A few years ago I wrote an article for my webpage called "Retreat!! (Run Away!!)" I just went searching for it and it appears to have been lost in the Internet ether, wherever those things go.

Yes, the page was archived by the Wayback machine and you can read it here. Not much is ever truly lost on the Internet.

Anonymous said...

wut iz that picture? fat people funny, kk? very buddhist, sure.

David said...

Good Article.

buddha-builder said...

Oh, I like this article! Balance, I agree, is the key.

And how you use that dharma energy after the retreat -- that's the ticket.

Then to 100% be there for folks in daily life, that's the whole show.

Enjoy!

Jinzang said...

Very buddhist, sure.

I'm not a very good Buddhist. Thank you for pointing out my faults.

Jinzang said...

Zazen during work practice (daily activity) is 1o,ooo times more effective as sitting in a zendo.

If you can keep unwavering awareness is your daily activity, that's a very good thing. Then you're really practicing every waking moment. But this is not something a beginner can do and it doesn't help to pretend otherwise. The ability to carry practice into your daily life comes from your daily sitting practice.

DB said...
This comment has been removed by the author.
clyde said...

Brad wrote: “This is why the retreats I lead, the ones where I can set the schedule at least, follow Gudo Nishijima's method of being intentionally quite a bit less intense than what seems to be the norm for Zen retreats.”

I’ve not done a retreat. I visited the Milwaukee Zen Center web-site and read their Two-day Sitting schedule found here: http://www.milwaukeezencenter.org/html/2_day.html .

What is your less intense schedule?

Do no harm,
clyde

Fuke said...

What does "leading a retreat" involve?
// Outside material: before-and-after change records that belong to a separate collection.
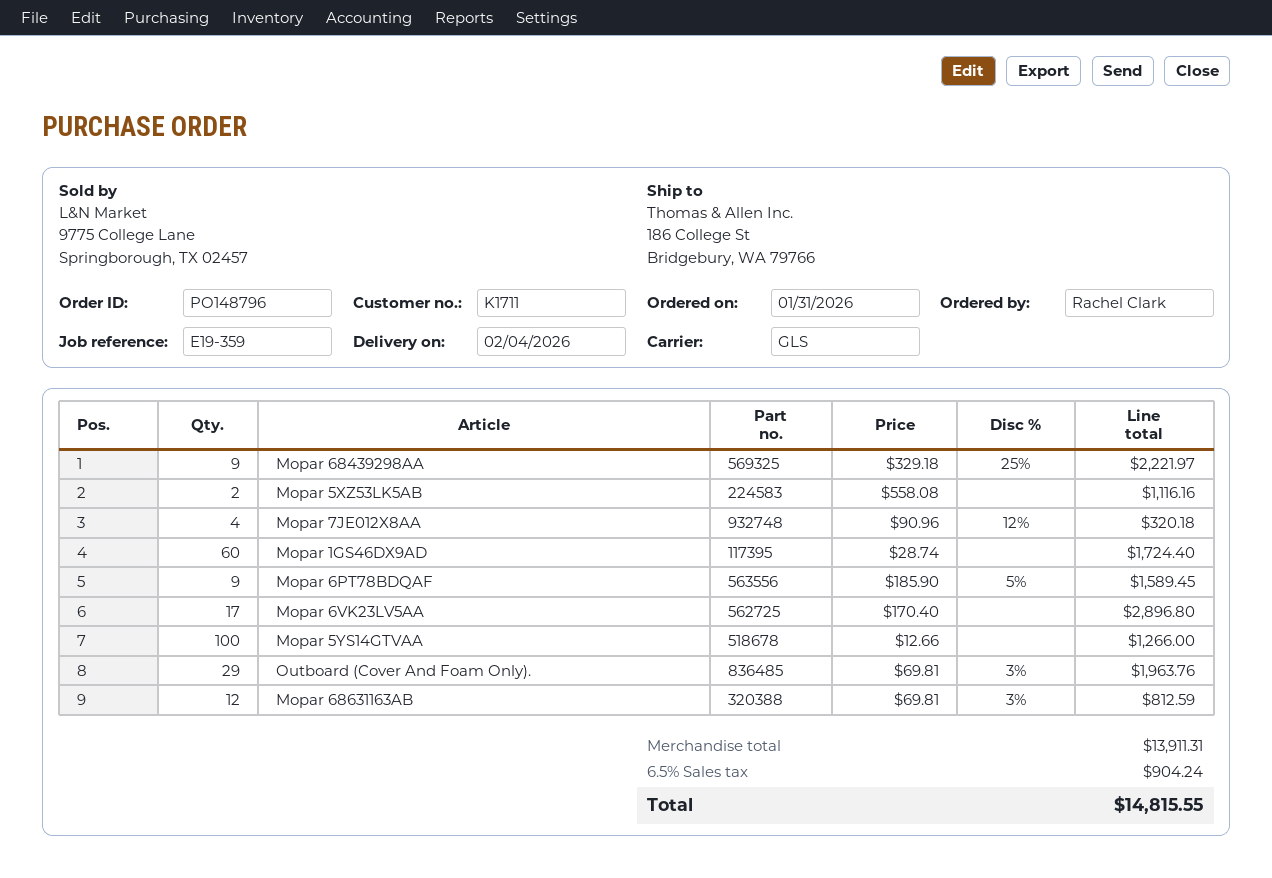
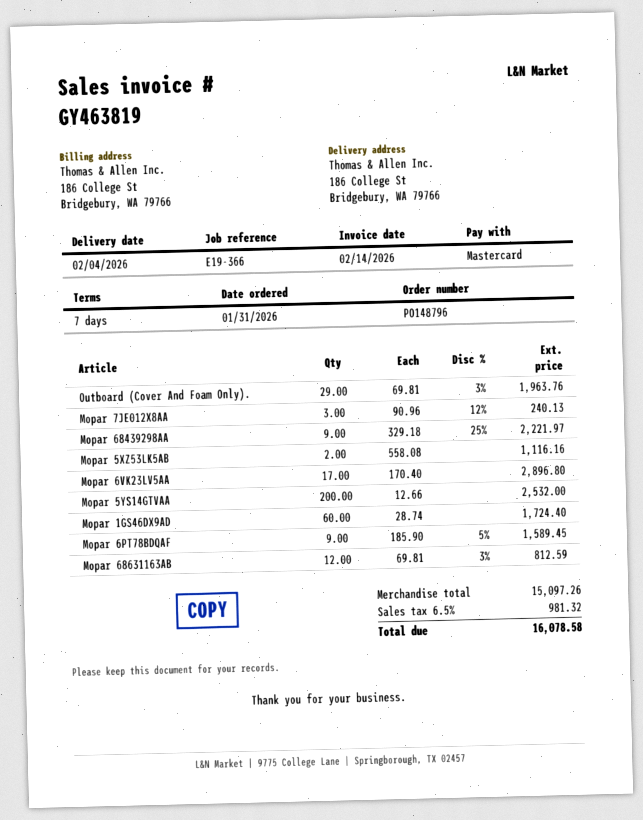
reference: E19-359 -> E19-366
Mopar 7JE012X8AA: 4 x 90.96 - 12% = 320.18 -> 3 x 90.96 - 12% = 240.13
Mopar 5YS14GTVAA: 100 x 12.66 = 1266.00 -> 200 x 12.66 = 2532.00
subtotal: 13911.31 -> 15097.26
tax: 6.5% = 904.24 -> 6.5% = 981.32
total: 14815.55 -> 16078.58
I mean, if people can set the hours for zazen and organize the space, meals, cushions and all that. What does the leader do? Give a few homilies? :)

Smoggyrob said...

Hi Clyde:

Here's a link to the DS retreat page. Click on the link next to "Schedule" to download a pdf.

Basically it's 04:30-21:00 with six zazen periods (45 minutes in the morning and evening, and four 30 minute sittings). That's three and a half hours of zazen per day.

Rob

Anonymous said...

Zazen retreat in Shizuoka

Link

ted said...

With all the retreats, are you sure you're not French?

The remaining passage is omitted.